TAME may be appropriate if you have chronic musculoskeletal pain that has not responded adequately to conservative treatments such as physiotherapy, anti-inflammatory medications, and injections, but you are not yet ready for or suitable for surgery.
TAME is not appropriate for all conditions. It is not suitable for rheumatoid arthritis or other autoimmune inflammatory conditions, which require systemic disease-modifying medications. It is not used for joint infections, which require antibiotics and sometimes surgical drainage. And it is unlikely to help when pain is driven primarily by mechanical problems such as severe joint deformity with varus or valgus angulation, extensive meniscal tears with locking or catching, or ligament instability. In these situations, orthopaedic surgical referral is more appropriate.
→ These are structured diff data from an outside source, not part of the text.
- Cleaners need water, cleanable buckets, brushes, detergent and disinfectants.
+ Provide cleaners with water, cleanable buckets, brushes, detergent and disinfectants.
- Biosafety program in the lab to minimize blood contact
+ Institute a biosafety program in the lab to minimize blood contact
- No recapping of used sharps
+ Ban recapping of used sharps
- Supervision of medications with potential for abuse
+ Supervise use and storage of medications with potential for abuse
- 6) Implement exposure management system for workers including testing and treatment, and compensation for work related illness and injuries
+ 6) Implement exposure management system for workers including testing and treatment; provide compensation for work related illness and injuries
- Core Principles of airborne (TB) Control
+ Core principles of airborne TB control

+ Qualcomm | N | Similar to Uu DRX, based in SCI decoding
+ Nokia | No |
When TAME is not suitable, our specialists can discuss alternatives including nerve blocks, radiofrequency ablation, joint injections, or surgical referral.
The KOGAE Clinical Trial
Our team is actively conducting the KOGAE clinical trial, a research study evaluating the effectiveness of genicular artery embolisation for knee osteoarthritis. Participation offers significant benefits: the procedure and all associated imaging including MRI are provided free of charge, and you receive structured follow-up with close monitoring of your progress.
A valid GP or specialist referral is required. Contact our team to discuss eligibility and enrolment.
Our Team
The TAME programme is led by Dr Ross Copping, clinical lead in musculoskeletal embolisation and research lead for clinical trials at Liverpool Hospital and Spectrum Interventional Radiology in partnership with the Ingham Institute. He is a well recognised expert in TAME and recently presented on trans-pedal access for GAE at the inaugural VENTI conference in Tokyo 2025.
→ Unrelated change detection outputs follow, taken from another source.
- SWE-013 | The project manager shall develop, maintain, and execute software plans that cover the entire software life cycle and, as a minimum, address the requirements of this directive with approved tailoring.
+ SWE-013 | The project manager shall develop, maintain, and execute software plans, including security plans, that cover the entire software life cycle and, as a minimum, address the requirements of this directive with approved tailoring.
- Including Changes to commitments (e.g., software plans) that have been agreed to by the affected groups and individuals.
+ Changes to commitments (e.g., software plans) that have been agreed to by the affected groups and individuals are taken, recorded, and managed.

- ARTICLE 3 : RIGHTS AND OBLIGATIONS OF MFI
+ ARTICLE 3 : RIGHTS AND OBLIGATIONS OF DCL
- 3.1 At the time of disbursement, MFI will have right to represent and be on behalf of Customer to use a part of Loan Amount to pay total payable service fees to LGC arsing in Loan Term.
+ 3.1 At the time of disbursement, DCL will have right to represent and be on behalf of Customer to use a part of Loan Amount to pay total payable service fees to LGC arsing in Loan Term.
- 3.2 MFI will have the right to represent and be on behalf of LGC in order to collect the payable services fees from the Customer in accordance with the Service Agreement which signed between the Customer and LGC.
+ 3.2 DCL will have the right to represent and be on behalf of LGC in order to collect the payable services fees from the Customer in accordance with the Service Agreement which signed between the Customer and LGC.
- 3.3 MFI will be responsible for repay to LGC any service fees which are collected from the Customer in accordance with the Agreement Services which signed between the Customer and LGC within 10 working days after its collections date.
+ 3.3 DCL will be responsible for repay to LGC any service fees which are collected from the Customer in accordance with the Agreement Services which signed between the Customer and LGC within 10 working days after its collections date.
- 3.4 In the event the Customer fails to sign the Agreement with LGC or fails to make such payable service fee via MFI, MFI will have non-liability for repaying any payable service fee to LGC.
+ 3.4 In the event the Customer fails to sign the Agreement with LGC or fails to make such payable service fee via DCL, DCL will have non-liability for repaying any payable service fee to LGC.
The TAME team also includes Dr Yehia El Hgar, Dr Shady Osman, Dr Chandra Annabattula and Dr Hao Xiang. All five members of the TAME team are involved in the KOGAE clinical trial.
Dr Ross Copping presenting on trans-pedal genicular artery embolisation at VENTI 2025
Dr Shady Osman, Dr Hao Xiang, Dr Ross Copping, Dr Akshay Kohli and Dr Chandra Annabattula at VENTI 2025
Pre-Procedural Assessment
Patients considering TAME undergo a comprehensive consultation including review of your symptoms, physical examination, and assessment of all available imaging. For knee osteoarthritis, this typically includes weight-bearing X-rays, CT angiography of the knee to map the vascular anatomy, and MRI to identify areas of active inflammation.
You will also complete validated questionnaires — such as the WOMAC or KOOS scores for knee conditions — to provide a baseline measurement of your pain and function. These are repeated at follow-up to objectively track your improvement.
Follow-up appointments are scheduled at 1 month, 3 months, and 6 to 12 months after the procedure to assess your response and discuss any further treatment if needed.
MRI demonstrate marked synovial hyperenhancement in a patient with knee osteoarthritis. A great target for TAME.
How to Access Treatment
A referral from your GP or specialist is required. Please bring all imaging studies, any recent blood test results, and a complete list of your current medications — particularly blood thinners, anti-inflammatory drugs, and any immunosuppressive medications.
Treatment is available through the public hospital system at Liverpool, Concord, and Sutherland Hospitals. Privately insured patients can be seen at Sydney South West Private Hospital or Hurstville Private Hospital.
Patients who join the KOGAE clinical trial can receive the procedure and all associated imaging free of charge.